[Task to complete]: The entries below contain a stretch that opens with the line containing "for Docker Engine" and closes with the line containing "In-process Script Approval"; set down that stretch exactly, both ends included, and nothing else.

Data extracts Start Marker

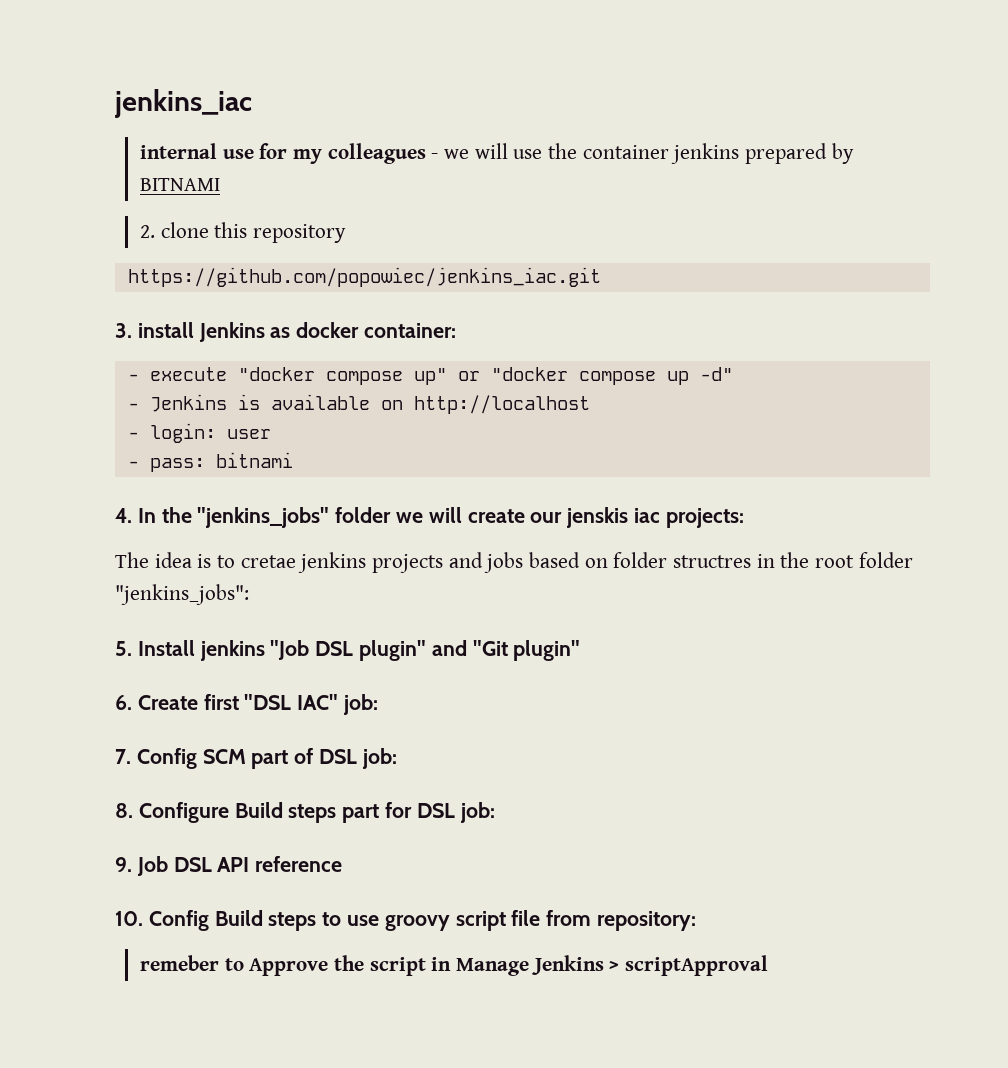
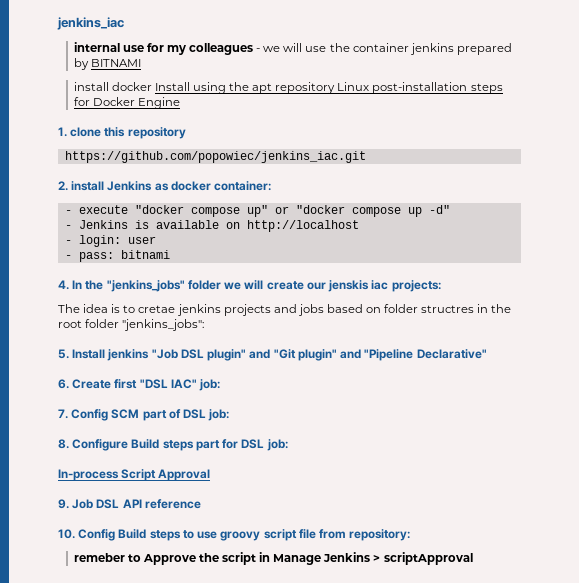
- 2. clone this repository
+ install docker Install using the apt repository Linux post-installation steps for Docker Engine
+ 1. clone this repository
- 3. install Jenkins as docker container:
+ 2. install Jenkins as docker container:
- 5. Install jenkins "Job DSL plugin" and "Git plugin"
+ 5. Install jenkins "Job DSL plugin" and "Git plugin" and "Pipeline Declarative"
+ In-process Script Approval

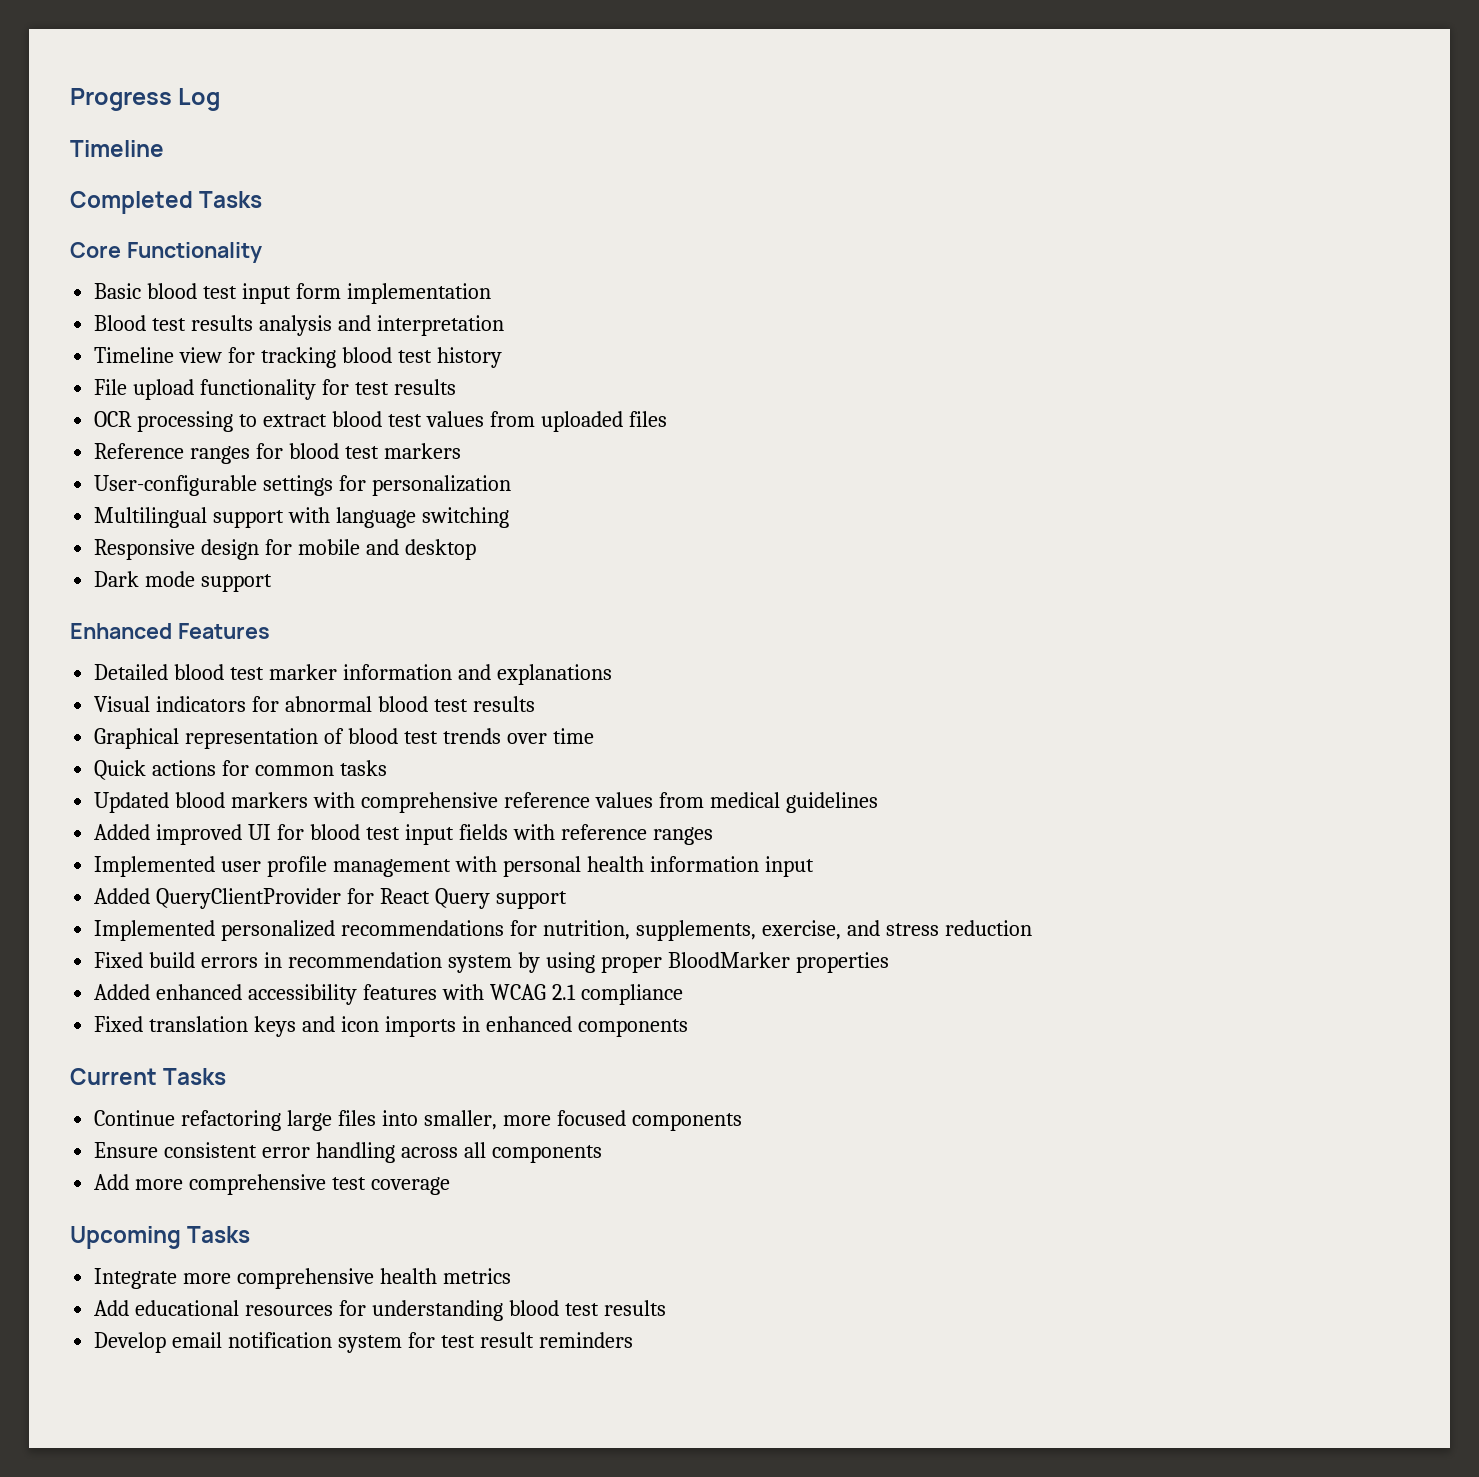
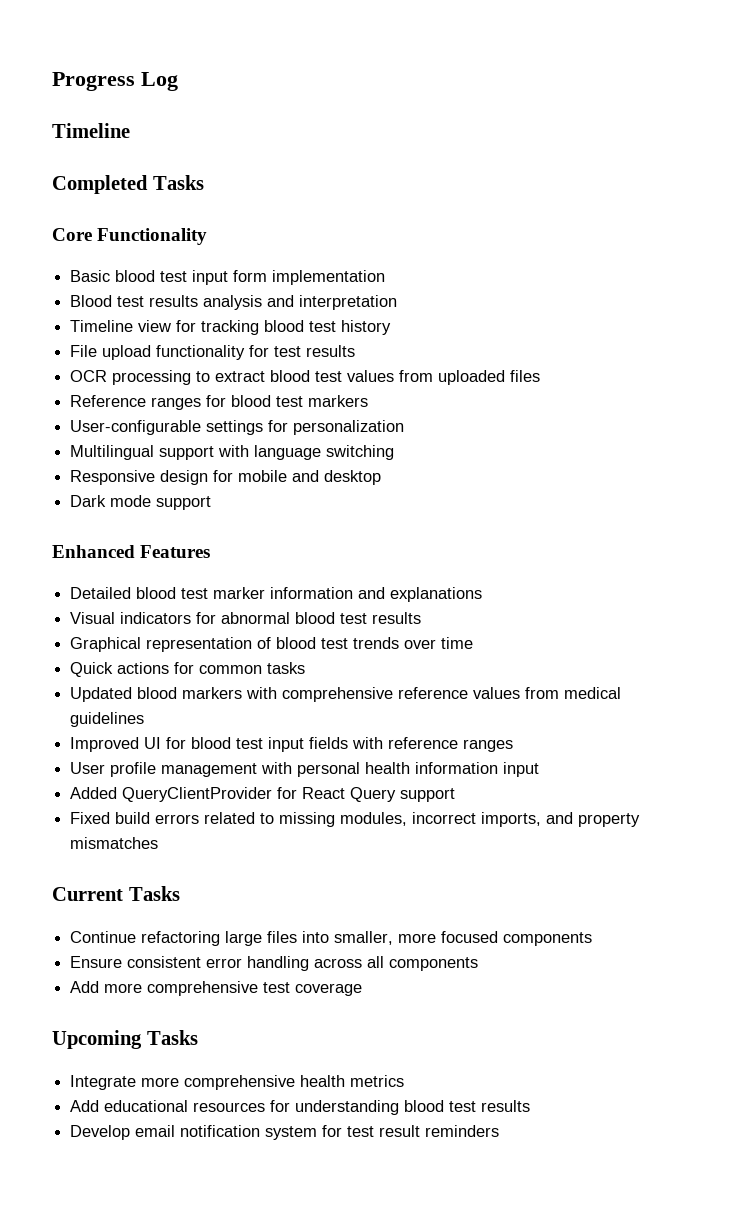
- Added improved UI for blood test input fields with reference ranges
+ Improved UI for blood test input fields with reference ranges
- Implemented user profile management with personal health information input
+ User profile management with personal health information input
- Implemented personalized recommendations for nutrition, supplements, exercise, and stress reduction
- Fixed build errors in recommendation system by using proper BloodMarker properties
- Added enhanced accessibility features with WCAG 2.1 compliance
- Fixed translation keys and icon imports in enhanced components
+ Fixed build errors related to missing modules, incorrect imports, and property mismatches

Data extracts End Marker

[Answer]:
+ install docker Install using the apt repository Linux post-installation steps for Docker Engine
+ 1. clone this repository
- 3. install Jenkins as docker container:
+ 2. install Jenkins as docker container:
- 5. Install jenkins "Job DSL plugin" and "Git plugin"
+ 5. Install jenkins "Job DSL plugin" and "Git plugin" and "Pipeline Declarative"
+ In-process Script Approval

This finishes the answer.